Xiaomi Major Security Flaw Detected
- 2019-04-10 10:25
According to researchers, Xiaomi smartphones are likely to have been affected by a serious security problem that lies in a pre-installed mobile application dubbed Guard Provider. Based on the recent expert interviews, the Guard Provider app (the potential malware magnet) utilizes danger-prone 3d-party Software Development Kits. 3 acknowledged antivirus brands can be found among them, such as Avast, AVL and Tencent. You get to select the antivirus you trust more.
According to the latest Check Point reports, the highly unreliable nature of the network traffic and the implementation of many SDKs within one app are what made the Guard Provider application so vulnerable and threatening for Xiaomi users’ security. The fact that a serious security problem is found within the application originally created for user protection is rather ironic.

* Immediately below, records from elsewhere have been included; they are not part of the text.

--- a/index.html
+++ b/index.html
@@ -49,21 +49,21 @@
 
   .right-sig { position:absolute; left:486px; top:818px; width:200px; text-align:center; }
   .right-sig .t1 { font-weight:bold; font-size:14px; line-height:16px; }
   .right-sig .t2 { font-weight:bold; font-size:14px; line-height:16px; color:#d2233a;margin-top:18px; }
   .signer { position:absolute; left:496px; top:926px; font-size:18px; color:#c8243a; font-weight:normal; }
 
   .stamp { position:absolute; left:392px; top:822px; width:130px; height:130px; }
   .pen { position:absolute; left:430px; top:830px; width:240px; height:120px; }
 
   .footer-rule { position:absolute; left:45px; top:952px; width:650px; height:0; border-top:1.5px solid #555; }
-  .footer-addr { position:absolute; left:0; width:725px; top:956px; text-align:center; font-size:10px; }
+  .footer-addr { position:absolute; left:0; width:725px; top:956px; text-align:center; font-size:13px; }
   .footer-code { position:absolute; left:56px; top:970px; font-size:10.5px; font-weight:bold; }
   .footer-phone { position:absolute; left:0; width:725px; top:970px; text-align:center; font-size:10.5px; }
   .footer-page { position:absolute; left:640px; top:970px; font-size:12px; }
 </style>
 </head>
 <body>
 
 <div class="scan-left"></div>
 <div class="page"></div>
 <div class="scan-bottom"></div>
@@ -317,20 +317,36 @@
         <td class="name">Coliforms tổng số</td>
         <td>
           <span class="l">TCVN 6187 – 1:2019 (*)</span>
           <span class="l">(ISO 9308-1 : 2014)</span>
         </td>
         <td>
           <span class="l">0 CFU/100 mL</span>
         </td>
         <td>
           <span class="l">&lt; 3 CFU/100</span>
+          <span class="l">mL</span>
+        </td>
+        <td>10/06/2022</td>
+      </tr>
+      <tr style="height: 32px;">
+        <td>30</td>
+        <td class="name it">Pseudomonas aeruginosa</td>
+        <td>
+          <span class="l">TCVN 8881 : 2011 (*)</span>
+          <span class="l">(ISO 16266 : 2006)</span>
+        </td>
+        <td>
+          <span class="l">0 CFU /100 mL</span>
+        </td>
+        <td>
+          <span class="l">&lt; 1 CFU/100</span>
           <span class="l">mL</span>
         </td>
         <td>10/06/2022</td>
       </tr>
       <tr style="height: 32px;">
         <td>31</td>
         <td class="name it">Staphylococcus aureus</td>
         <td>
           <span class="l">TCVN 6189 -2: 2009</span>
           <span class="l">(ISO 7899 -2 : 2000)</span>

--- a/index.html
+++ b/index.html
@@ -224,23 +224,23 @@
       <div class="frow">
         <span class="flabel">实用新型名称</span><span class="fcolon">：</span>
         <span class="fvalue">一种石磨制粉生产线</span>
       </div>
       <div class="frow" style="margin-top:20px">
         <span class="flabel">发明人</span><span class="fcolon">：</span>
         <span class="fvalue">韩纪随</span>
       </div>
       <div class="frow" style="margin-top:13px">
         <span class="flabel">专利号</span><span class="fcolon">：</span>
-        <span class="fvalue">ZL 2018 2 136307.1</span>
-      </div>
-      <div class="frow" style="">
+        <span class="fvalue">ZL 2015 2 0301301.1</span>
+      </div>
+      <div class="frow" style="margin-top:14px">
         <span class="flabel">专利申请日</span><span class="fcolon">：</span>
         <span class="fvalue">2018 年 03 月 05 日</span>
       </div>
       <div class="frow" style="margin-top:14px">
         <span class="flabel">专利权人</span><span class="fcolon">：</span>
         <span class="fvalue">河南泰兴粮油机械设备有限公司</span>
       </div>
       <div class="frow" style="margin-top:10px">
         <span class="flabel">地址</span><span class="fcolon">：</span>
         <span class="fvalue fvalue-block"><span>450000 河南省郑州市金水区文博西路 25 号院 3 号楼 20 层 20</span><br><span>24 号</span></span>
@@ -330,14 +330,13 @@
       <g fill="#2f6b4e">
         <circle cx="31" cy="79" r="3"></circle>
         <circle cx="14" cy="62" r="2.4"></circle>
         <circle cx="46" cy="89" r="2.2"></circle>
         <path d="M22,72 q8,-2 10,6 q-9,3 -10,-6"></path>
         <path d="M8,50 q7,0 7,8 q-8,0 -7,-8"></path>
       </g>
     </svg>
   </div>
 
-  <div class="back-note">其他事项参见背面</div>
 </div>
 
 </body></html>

Cutting to the chase, a hacker could easily connect to the same WiFi network as the Xiaomi user and perform a so-called Man-in-the-Middle attack. This major mobile app security problem has been detected in a pre-installed application on Xiaomi phones. The vulnerability that lies within the Guard Provider security app integrated into Xiaomi gadgets allows hackers to break into smartphones’ systems and install malware. This security issue may have caused problems to a countless number of Xiaomi smartphone users across the globe.

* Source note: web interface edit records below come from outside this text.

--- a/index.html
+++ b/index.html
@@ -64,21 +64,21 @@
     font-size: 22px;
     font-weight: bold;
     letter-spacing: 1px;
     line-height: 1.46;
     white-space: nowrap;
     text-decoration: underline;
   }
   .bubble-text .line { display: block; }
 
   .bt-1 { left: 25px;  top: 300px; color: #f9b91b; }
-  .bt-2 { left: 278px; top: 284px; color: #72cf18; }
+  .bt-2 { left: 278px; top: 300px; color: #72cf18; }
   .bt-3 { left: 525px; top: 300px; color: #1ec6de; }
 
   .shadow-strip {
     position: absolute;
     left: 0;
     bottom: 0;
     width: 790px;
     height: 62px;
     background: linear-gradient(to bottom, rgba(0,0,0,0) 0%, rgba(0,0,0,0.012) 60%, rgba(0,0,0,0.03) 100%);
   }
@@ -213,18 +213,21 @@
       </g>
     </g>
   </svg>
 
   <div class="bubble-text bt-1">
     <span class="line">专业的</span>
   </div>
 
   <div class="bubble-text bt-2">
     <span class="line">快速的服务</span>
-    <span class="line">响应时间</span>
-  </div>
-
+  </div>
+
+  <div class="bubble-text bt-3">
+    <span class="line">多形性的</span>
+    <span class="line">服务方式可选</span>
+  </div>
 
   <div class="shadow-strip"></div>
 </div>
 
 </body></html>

Despite the threat discovered within the Xiaomi’s device, it will hardly ever result in any actual harm, other experts say. Avast rep, for instance, concludes that their system is currently working with Xiaomi to strengthen the security around Avast SDKs as well as to convince smartphone users that they are absolutely safe. However, despite the fact that a patch was issued for the mobile security problem, Xiaomi device users have been recommended to utilize mobile security software that would additionally protect them from potential hacker attacks. The issue is crucial, because the app is pre-installed and i.e. cannot be removed by the user.
China's Xiaomi has been immensely successful in recent years. What is more, Xiaomi has become the 3d largest mobile vendor across the globe. Taking this into account, we can only imagine how many millions of Xiaomi smartphone users have been affected by the vulnerability.